### [Problem statement]
Reproduce the data exactly as given, except for any images.

### [Stored data]
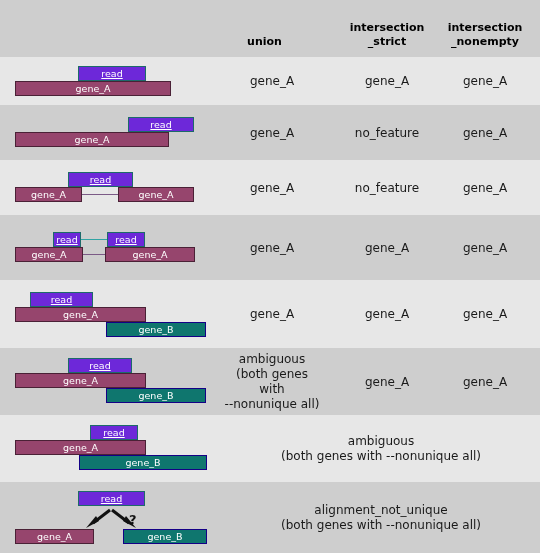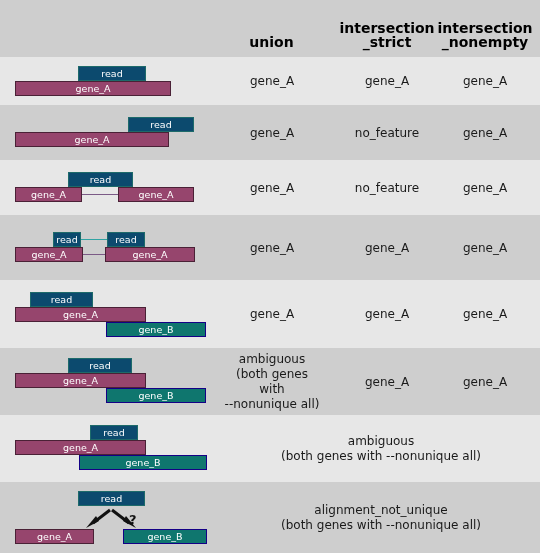--- a/index.html
+++ b/index.html
@@ -23,28 +23,28 @@
   
   .header-row {
     position: absolute;
     left: 0; top: 0;
     width: 540px; height: 57px;
     background: #cecece;
   }
   .hdr {
     position: absolute;
     bottom: 8px;
-    font-size: 14px;
+    font-size: 11px;
     font-weight: bold;
     color: #000;
     text-align: center;
     line-height: 14px;
     white-space: pre-line;
   }
-  .hdr-union      { left: 224px; width: 95px; margin-top: 15px; }
+  .hdr-union      { left: 217px; width: 95px; margin-top: 15px; }
   .hdr-strict     { left: 337px; width: 100px; }
   .hdr-nonempty   { left: 432px; width: 106px; }
 
   
   .row {
     position: absolute;
     left: 0;
     width: 540px;
   }
   .row.light { background: #e7e7e7; }
@@ -62,21 +62,21 @@
     box-sizing: border-box;
     border: 1px solid #3c3c3c;
     color: #ffffff;
     font-size: 9.5px;
     line-height: 13px;
     text-align: center;
     white-space: nowrap;
     overflow: hidden;
     height: 15px;
   }
-  .bar.read   { background: #0c4a6e; border-color: #1d6a6a; }
+  .bar.read   { background: #6d28d9; border-color: #1d6a6a; text-decoration: underline; }
   .bar.geneA  { background: #96456d; border-color: #4a2136; }
   .bar.geneB  { background: #0f766e; border-color: #140086; }
 
   .link {
     position: absolute;
     height: 1px;
   }
   .link.readlink { background: #30a3a3; }
   .link.genelink { background: #7b5a86; }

### [Result]
--- a/index.html
+++ b/index.html
@@ -23,28 +23,28 @@
   
   .header-row {
     position: absolute;
     left: 0; top: 0;
     width: 540px; height: 57px;
     background: #cecece;
   }
   .hdr {
     position: absolute;
     bottom: 8px;
-    font-size: 14px;
+    font-size: 11px;
     font-weight: bold;
     color: #000;
     text-align: center;
     line-height: 14px;
     white-space: pre-line;
   }
-  .hdr-union      { left: 224px; width: 95px; margin-top: 15px; }
+  .hdr-union      { left: 217px; width: 95px; margin-top: 15px; }
   .hdr-strict     { left: 337px; width: 100px; }
   .hdr-nonempty   { left: 432px; width: 106px; }
 
   
   .row {
     position: absolute;
     left: 0;
     width: 540px;
   }
   .row.light { background: #e7e7e7; }
@@ -62,21 +62,21 @@
     box-sizing: border-box;
     border: 1px solid #3c3c3c;
     color: #ffffff;
     font-size: 9.5px;
     line-height: 13px;
     text-align: center;
     white-space: nowrap;
     overflow: hidden;
     height: 15px;
   }
-  .bar.read   { background: #0c4a6e; border-color: #1d6a6a; }
+  .bar.read   { background: #6d28d9; border-color: #1d6a6a; text-decoration: underline; }
   .bar.geneA  { background: #96456d; border-color: #4a2136; }
   .bar.geneB  { background: #0f766e; border-color: #140086; }
 
   .link {
     position: absolute;
     height: 1px;
   }
   .link.readlink { background: #30a3a3; }
   .link.genelink { background: #7b5a86; }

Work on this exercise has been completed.